Loginova further angered the authorities by performing another song, “You Are a Soldier,” by singer-songwriter Monetočka, who, like Noize MC, had left the country and was declared a “foreign agent.” For that performance, Loginova was fined 30.000 rubles for “discrediting the army.”
The court then handed her another 13-day prison sentence for “petty hooliganism,” related to her performance last month near a metro station in central St.
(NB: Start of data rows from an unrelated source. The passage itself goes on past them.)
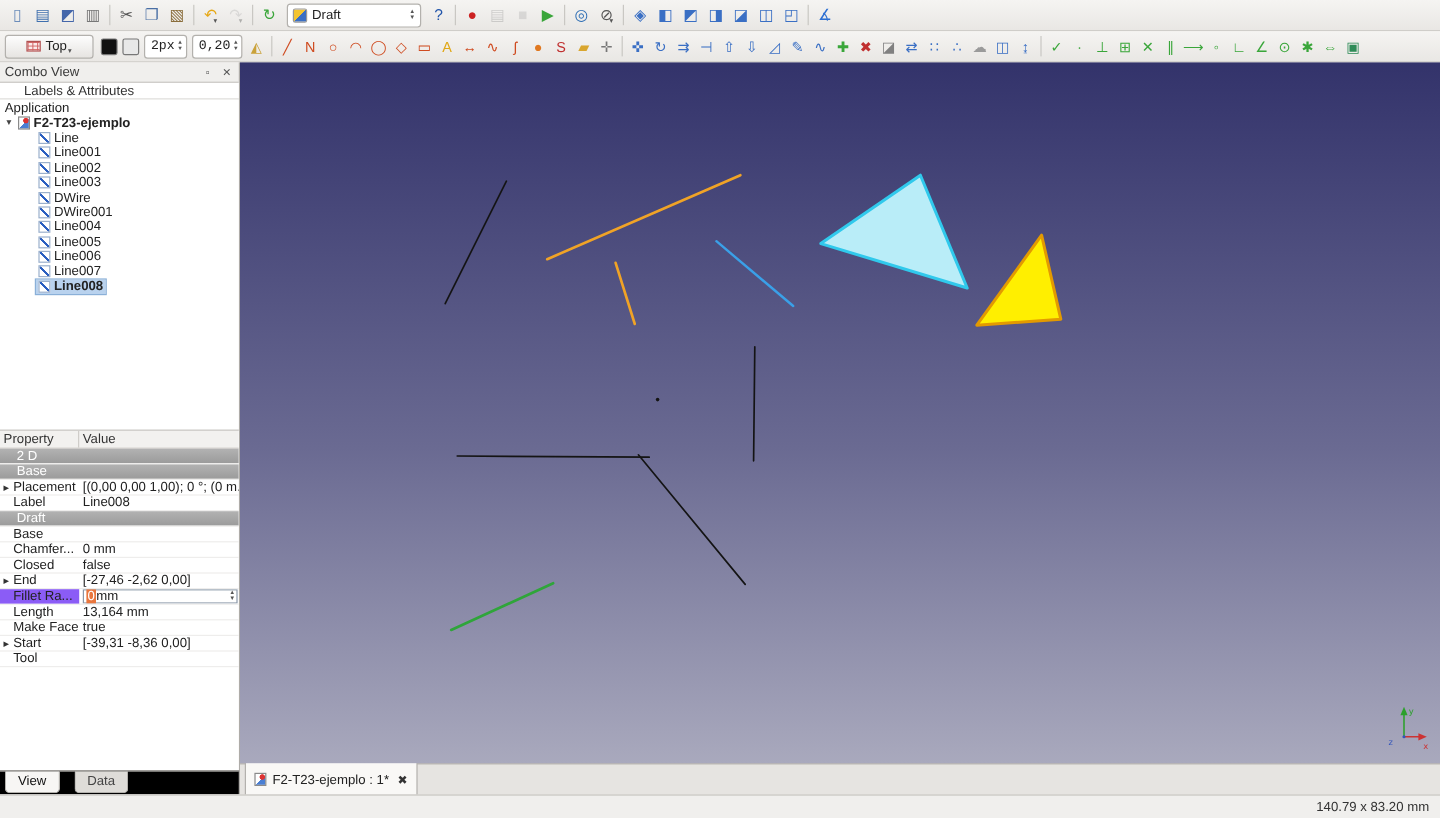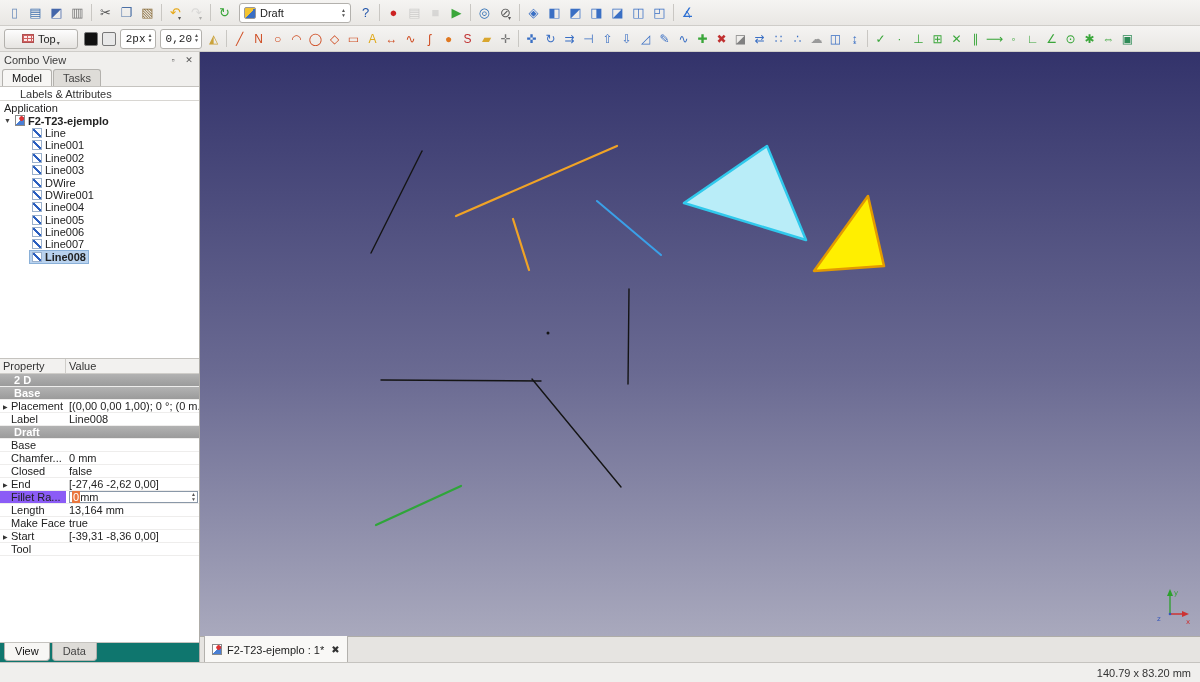--- a/index.html
+++ b/index.html
@@ -377,10 +377,6 @@
         <span class="winbtn">▫</span>
         <span class="winbtn">✕</span>
       </div>
-      <div class="cv-tabs" id="cv-tabs">
-          <span class="cv-tab active">Model</span>
-          <span class="cv-tab">Tasks</span>
-        </div>
       <div class="labels-hdr">Labels &amp; Attributes</div>
       <div class="tree" id="tree">
           <div class="titem">

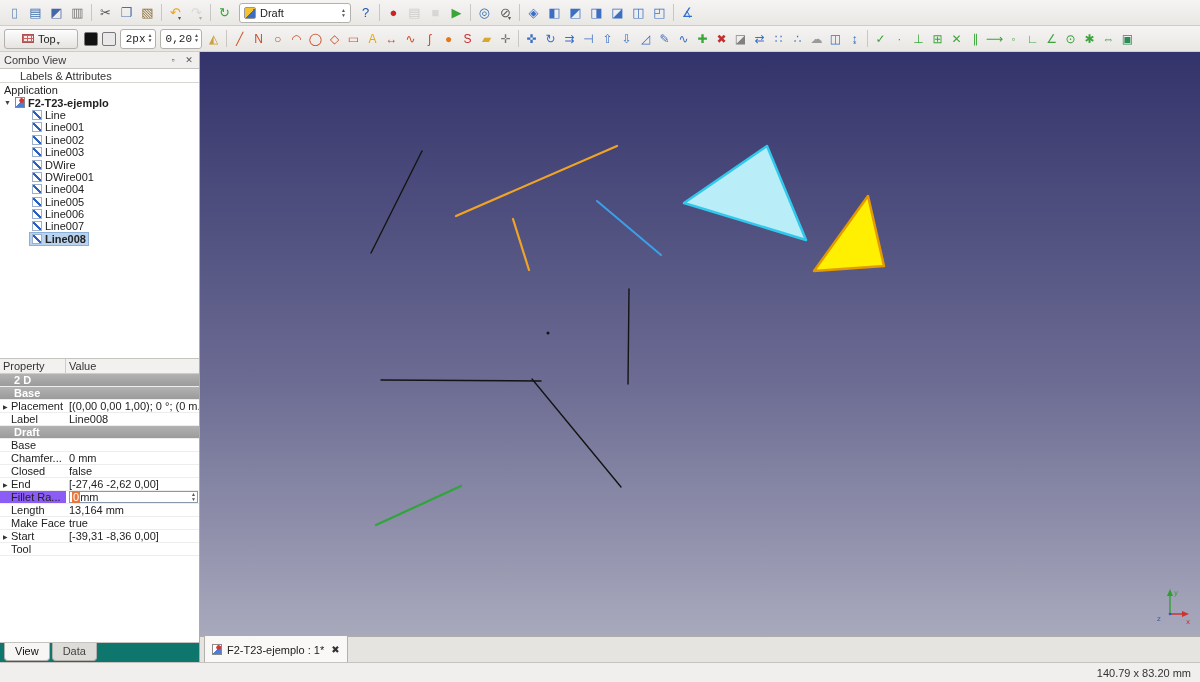--- a/index.html
+++ b/index.html
@@ -63,7 +63,7 @@
   .prow{display:flex;height:13px;flex:0 0 13px;border-bottom:1px solid #eeedec;align-items:center;}
   .pl{width:66px;flex:0 0 66px;padding-left:3px;display:flex;align-items:center;gap:2px;overflow:hidden;white-space:nowrap;}
   .pv{flex:1;padding-left:3px;overflow:hidden;white-space:nowrap;display:flex;align-items:center;height:100%;}
-  .pgroup{background:linear-gradient(#b2b2b2,#9b9b9b);color:#fff;font-weight:bold;padding-left:14px;display:flex;align-items:center;}
+  .pgroup{background:linear-gradient(#b2b2b2,#9b9b9b);color:#fff;font-weight:normal;padding-left:14px;display:flex;align-items:center;}
   .pcaret{font-size:6px;color:#333;width:6px;flex:0 0 6px;}
   .prow.editing .pl{background:#8b5cf6;}
   .editbox{flex:1;display:flex;align-items:center;border:1px solid #8a98a8;background:#fff;height:12px;padding-left:2px;margin-right:1px;}

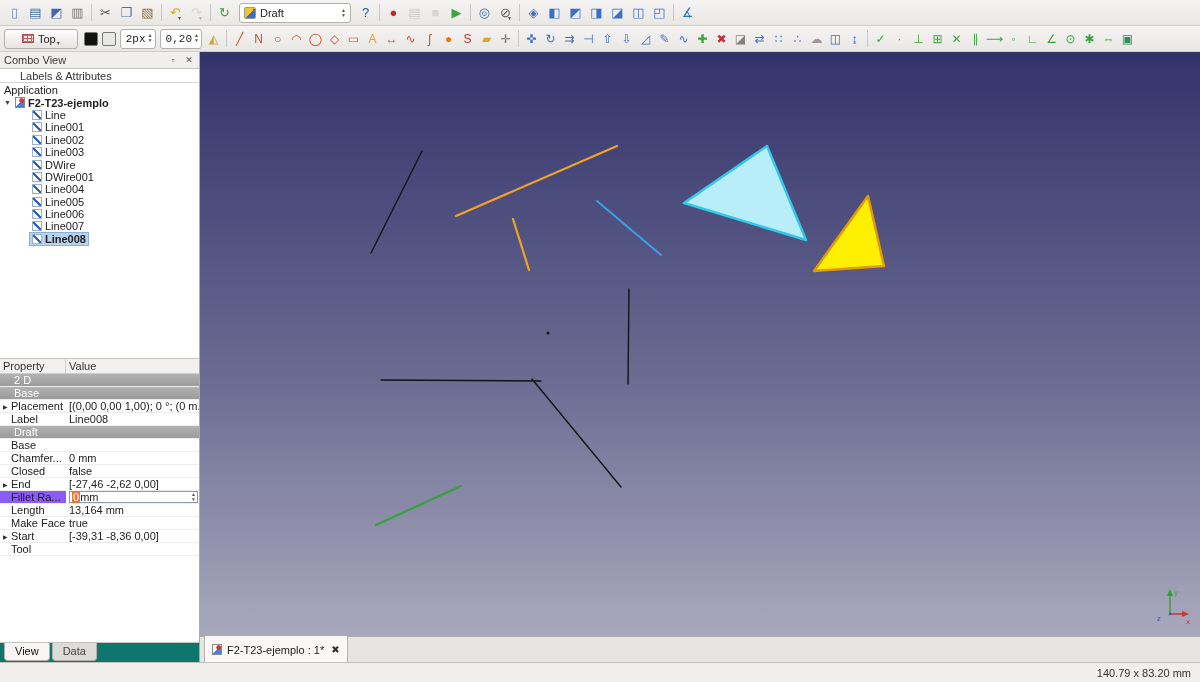--- a/index.html
+++ b/index.html
@@ -71,7 +71,7 @@
   .editbox .arrows{display:flex;flex-direction:column;font-size:5px;line-height:5px;color:#555;margin-left:auto;padding-right:1px;}
 
   
-  .btabs{height:20px;flex:0 0 20px;display:flex;align-items:flex-start;padding-left:4px;gap:2px;background:#0f766e;border-top:1px solid #c5c3bf;}
+  .btabs{height:20px;flex:0 0 20px;display:flex;align-items:flex-start;padding-left:4px;gap:12px;background:#000000;border-top:1px solid #c5c3bf;}
   .btab{padding:2px 10px 3px;background:#dedcd8;border:1px solid #b3b1ad;border-top:none;border-radius:0 0 4px 4px;color:#444;}
   .btab.active{background:#f7f6f4;color:#111;}
 

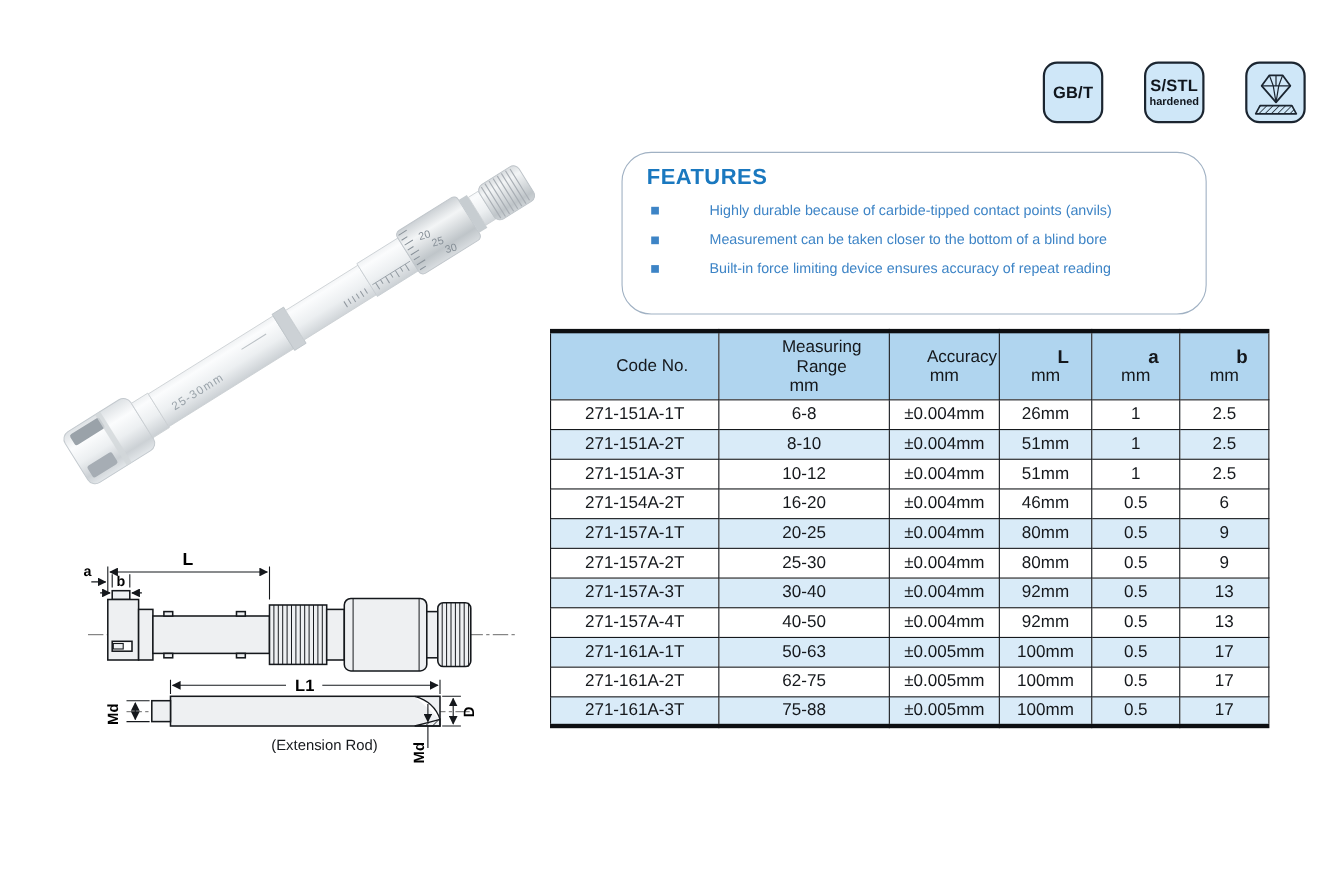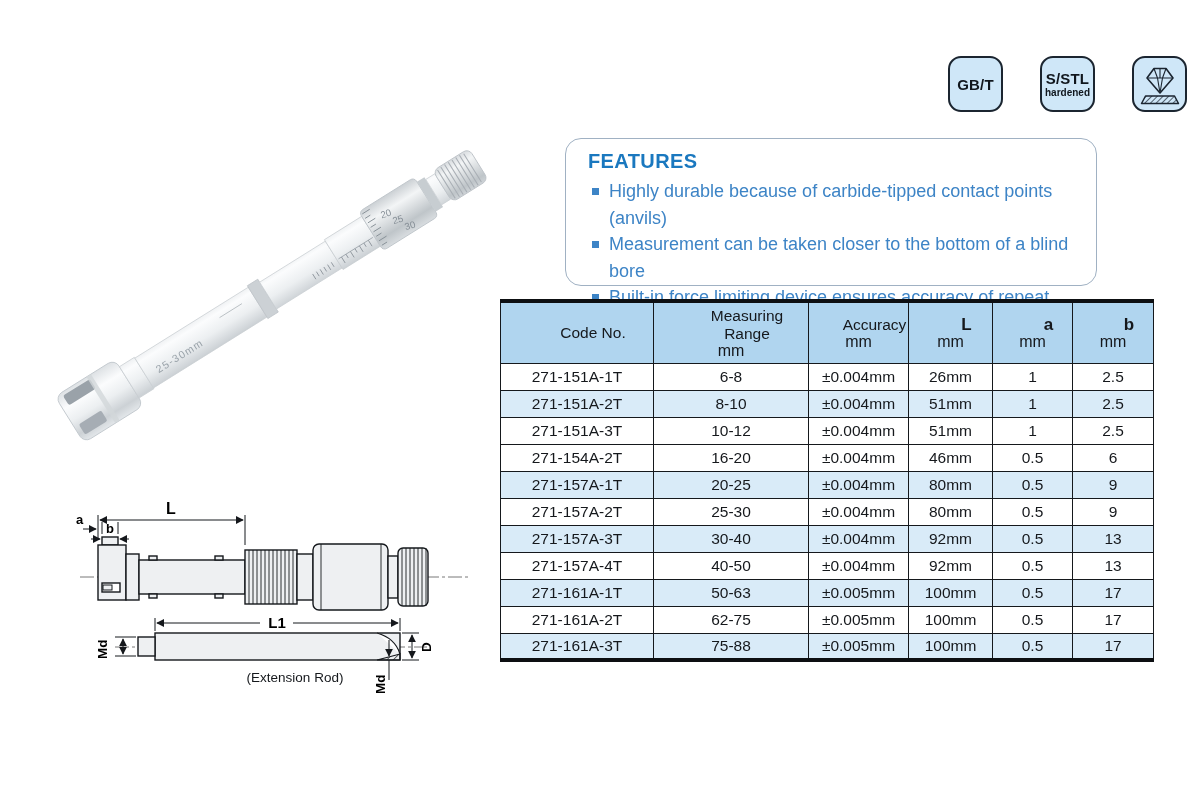--- a/index.html
+++ b/index.html
@@ -26,7 +26,7 @@
 
   
   .features{position:absolute;left:565px;top:138px;width:532px;height:148px;
-            border:1.4px solid var(--box_border);border-radius:16px;padding:9px 18px 0 22px;background:#fff;}
+            border:1.4px solid var(--box_border);border-radius:27px;padding:9px 18px 0 22px;background:#fff;}
   .features h2{font-size:20px;font-weight:bold;color:var(--title_blue);letter-spacing:.4px;margin:2px 0 5px 0;}
   .features ul{list-style:none;}
   .features li{display:flex;align-items:flex-start;font-size:18px;line-height:26.5px;color:var(--feature_text);}

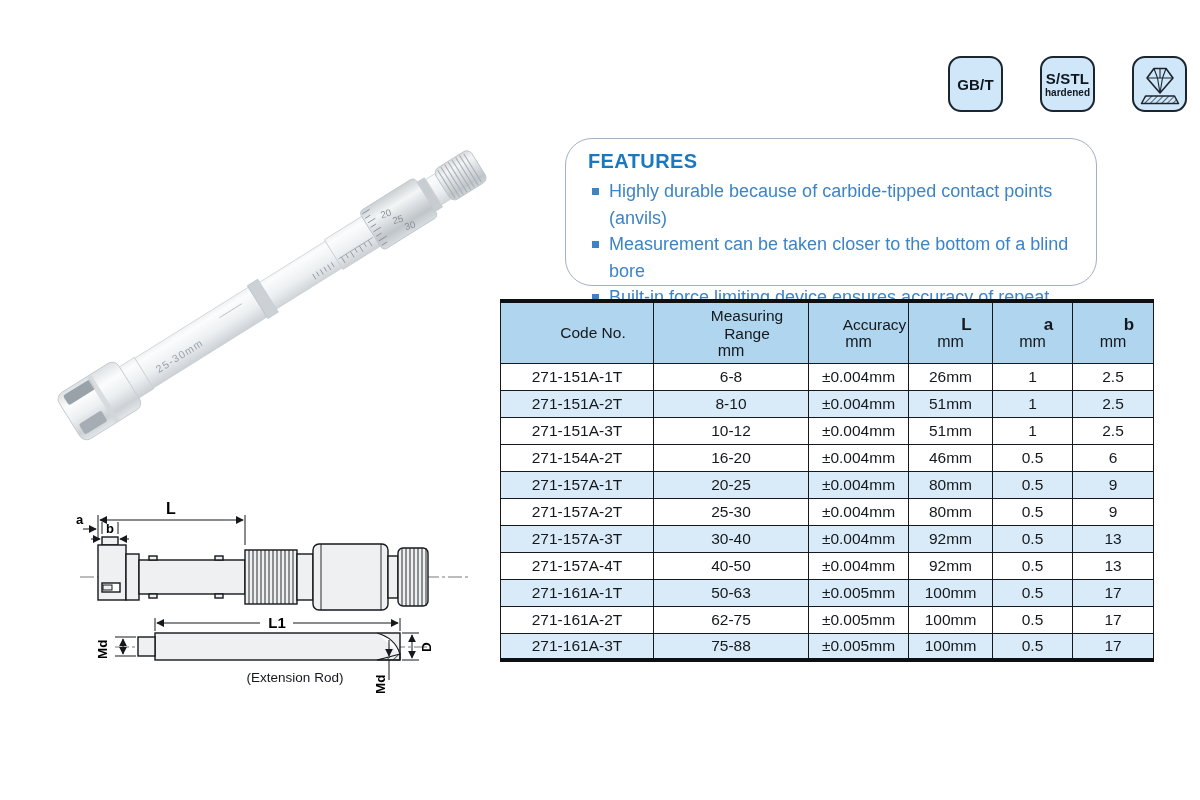--- a/index.html
+++ b/index.html
@@ -29,7 +29,7 @@
             border:1.4px solid var(--box_border);border-radius:27px;padding:9px 18px 0 22px;background:#fff;}
   .features h2{font-size:20px;font-weight:bold;color:var(--title_blue);letter-spacing:.4px;margin:2px 0 5px 0;}
   .features ul{list-style:none;}
-  .features li{display:flex;align-items:flex-start;font-size:18px;line-height:26.5px;color:var(--feature_text);}
+  .features li{display:flex;align-items:flex-start;font-size:13px;line-height:26.5px;color:var(--feature_text);gap:36px;}
   .features .bullet{flex:0 0 auto;width:7px;height:7px;background:var(--feature_text);margin:10px 10px 0 4px;}
 
   

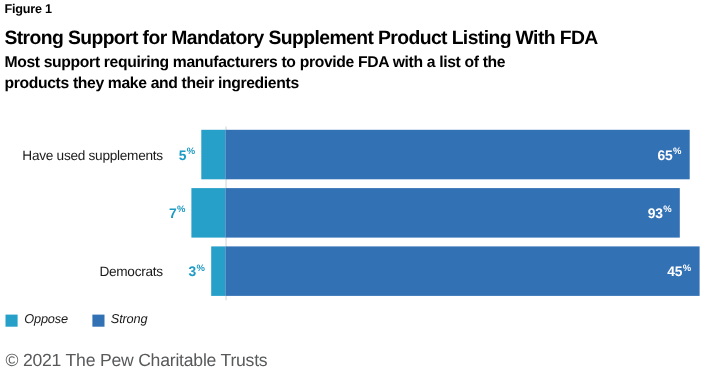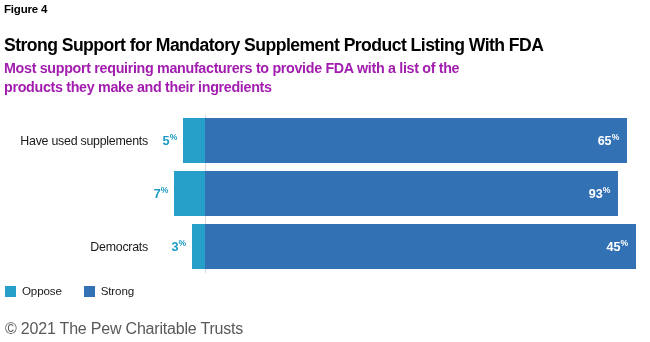--- a/index.html
+++ b/index.html
@@ -174,7 +174,7 @@
 <body>
 
 <div id="header">
-  <div id="figure-label">Figure 4</div>
+  <div id="figure-label">Figure 1</div>
   <div id="chart-title">Strong Support for Mandatory Supplement Product Listing With FDA</div>
   <div id="chart-subtitle">Most support requiring manufacturers to provide FDA with a list of the products they make and their ingredients</div>
 </div>

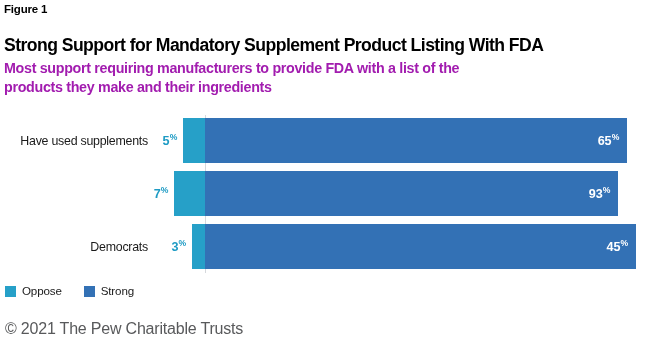--- a/index.html
+++ b/index.html
@@ -35,7 +35,7 @@
     font-weight: bold;
     letter-spacing: -0.55px;
     line-height: 23px;
-    margin-top: 18px;
+    margin-top: 7px;
     white-space: nowrap;
     color: #000;
   }

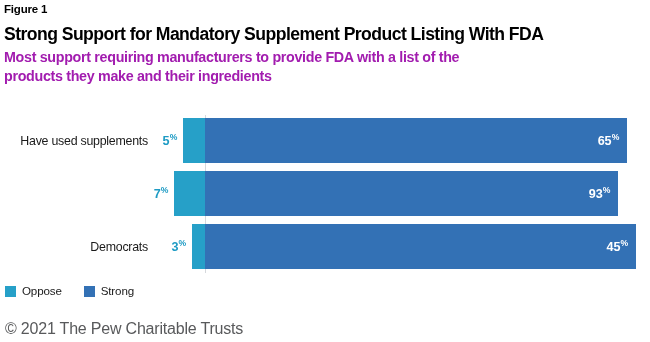--- a/index.html
+++ b/index.html
@@ -46,7 +46,7 @@
     line-height: 19px;
     margin-top: 2px;
     max-width: 472px;
-    color: #a21caf;
+    color: #000000;
   }
 
   

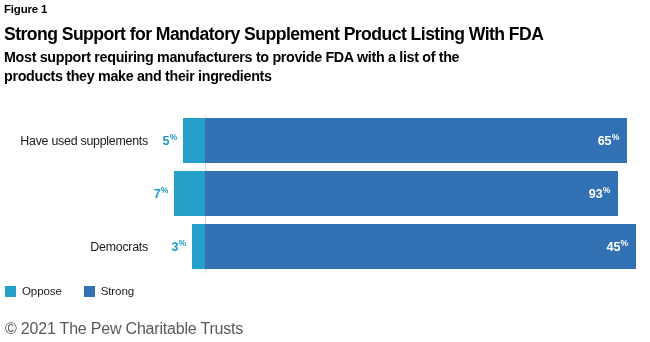--- a/index.html
+++ b/index.html
@@ -139,6 +139,7 @@
     display: flex;
     align-items: flex-end;
     margin-right: 22px;
+    font-style: italic;
   }
   .legend-swatch {
     width: 11px;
Petersburg.
Amnesty International said Loginova and her bandmates were subjected to so-called "carousel arrests," a practice that, according to the human rights organization, artificially prolongs detention without criminal charges by immediately rearresting individuals as soon as their previous period of so-called administrative detention expires.
“Their only 'crime' is that they sing songs that challenge the official narrative,” said Denis Krivoshev, Amnesty International's deputy director for Eastern Europe.
Court records show that Loginova is facing additional charges for “discrediting the military,” which could result in a new sentence for her later.
Her mother Irina told reporters yesterday, after the court's decision, that she believes her daughter and the band members did nothing wrong and that she does not understand why their performances have attracted so much attention from the authorities and the media.